What, then, does the model have to say about the fundamental contention that lower freight rates will affect scrap use? It suggests that, depending on where current demand and supply curves intersect in the several regional markets, a reduction in scrap price to steel mills through the reduction in freight rates may or may not have any effect on the use of such scrap in the short run.
The derived demand curves for purchased scrap have a peculiar shape—a shape which is most pronounced for the more heavily tramp-contaminated obsolete scraps. Thus, because of the tramp metallics which at present cannot be removed in the steel furnace, and because of the upper limits on allowable tramp content in the finished steels, there is, for any steel quality, quantity, and furnace type, a technological upper limit on the amount of such scrap that can be charged. On the other hand, the steel industry is very sensitive to increases in scrap price beyond some upper limit for each grade, depending primarily on the percentage of iron in the scrap and on the prices of other scraps. According to the model, the net result of these two sensitivities in the short run, would not lead us to expect any immediate increase in the use of scrap as a result of reduction in freight rates.

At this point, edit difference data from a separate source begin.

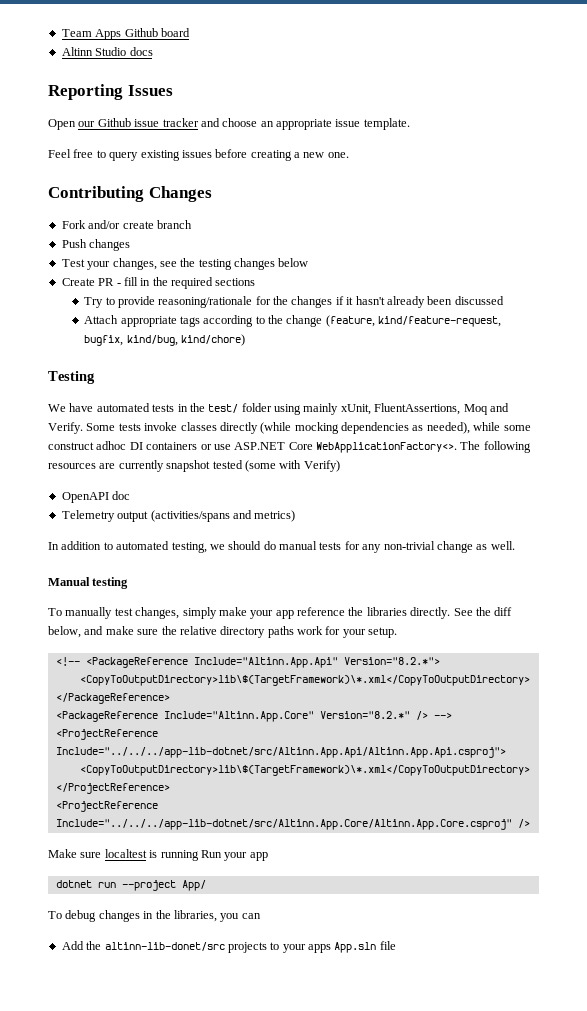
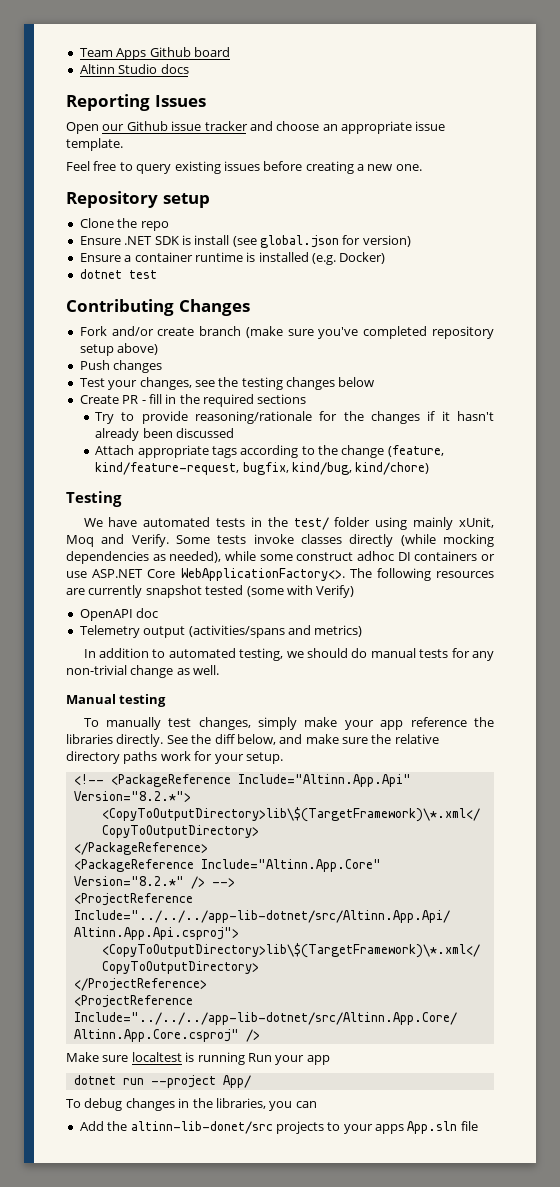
+ Repository setup
+ Clone the repo
+ Ensure .NET SDK is install (see global.json for version)
+ Ensure a container runtime is installed (e.g. Docker)
+ dotnet test
- Fork and/or create branch
+ Fork and/or create branch (make sure you've completed repository setup above)
- We have automated tests in the test/ folder using mainly xUnit, FluentAssertions, Moq and Verify.
+ We have automated tests in the test/ folder using mainly xUnit, Moq and Verify.

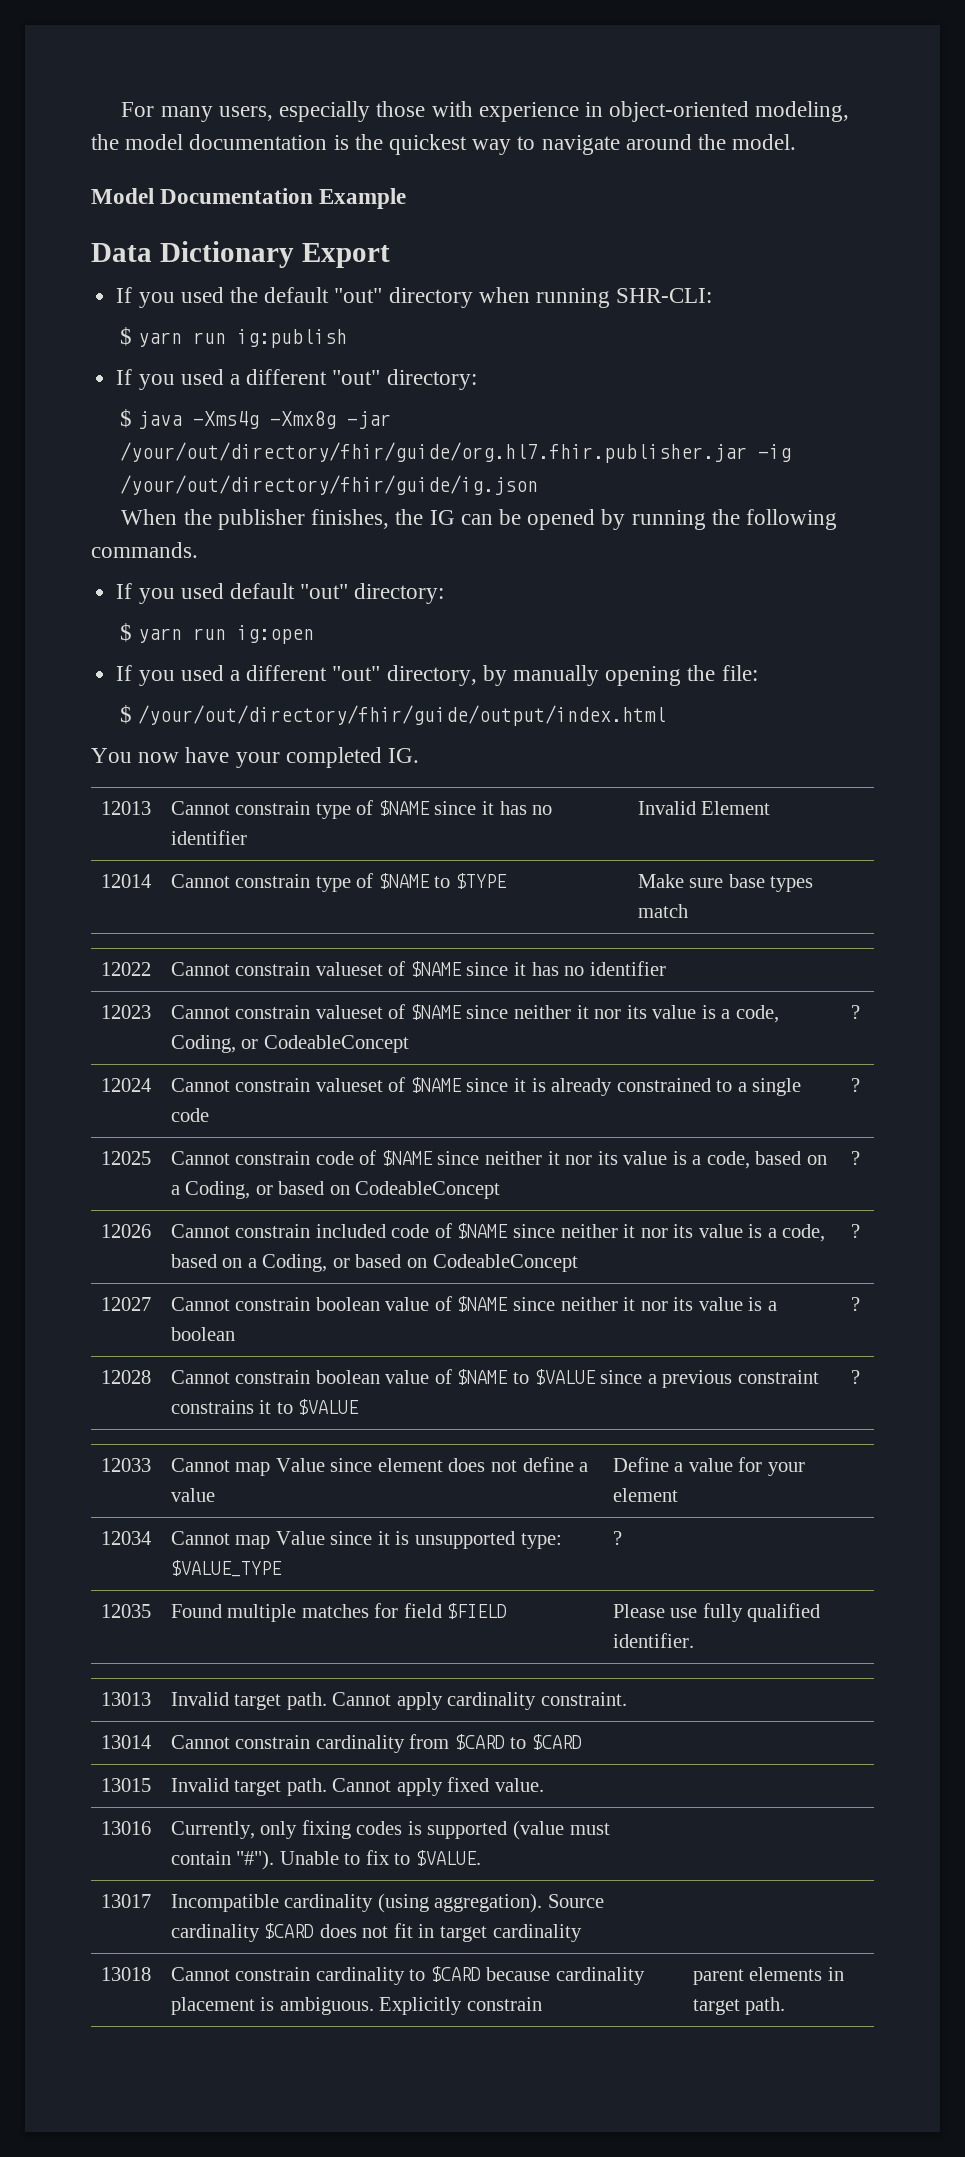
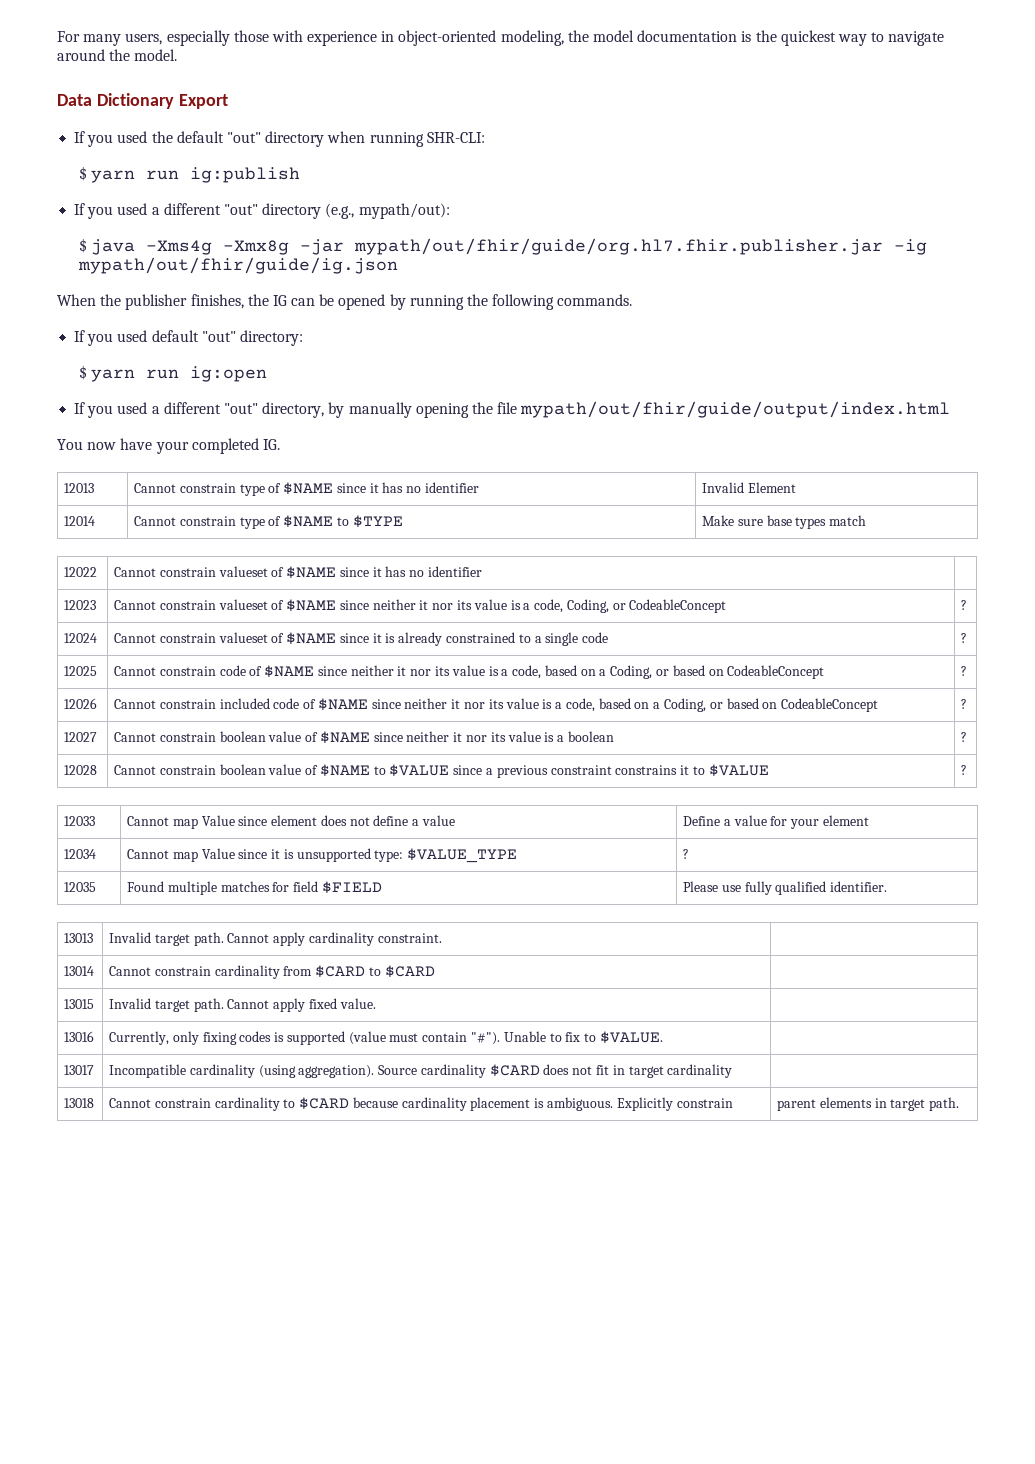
- Model Documentation Example
- If you used a different "out" directory:
+ If you used a different "out" directory (e.g., mypath/out):
- $ java -Xms4g -Xmx8g -jar /your/out/directory/fhir/guide/org.hl7.fhir.publisher.jar -ig /your/out/directory/fhir/guide/ig.json
+ $ java -Xms4g -Xmx8g -jar mypath/out/fhir/guide/org.hl7.fhir.publisher.jar -ig mypath/out/fhir/guide/ig.json
- If you used a different "out" directory, by manually opening the file:
- $ /your/out/directory/fhir/guide/output/index.html
+ If you used a different "out" directory, by manually opening the file mypath/out/fhir/guide/output/index.html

The long run may be quite a different story, however, for the relation between the price of purchased scrap and the marginal cost of hot iron affects the investment choice between the Electric Arc (EA) furnace and the Basic Oxygen Furnace (BOF). Thus, if in the future the price of scrap was expected to equal or exceed the marginal cost of hot iron, the company choosing its future plant type would opt for the BOF only. On the other hand, for expected ratios in the neighborhood of 75 percent, the investment decision would be tilted toward the EA furnace.
Our analysis indicates that the EA Process is about two and one-half times as energy efficient as the BOF. This is one of the factors leading to an increase in water pollution problems attending the increased reliance on the BOF at the upper end of the scrap price scale. (There is a reduction in sulfur dioxide discharges attending the growth in BOF capacity relative to the EA. The size of this effect depends on the assumptions in the model about fuel oils available for use in electrical generation and might be greater or less as exogenous conditions dictate different fuel oil standards or availabilities.) Thus, over the long run, if changes in scrap freight rates can effect even a 10 percent reduction in scrap price at the steel mill, they may have a large effect on the makeup of the steel industry's capacity as well as on environmental problems in the vicinity of steel mills.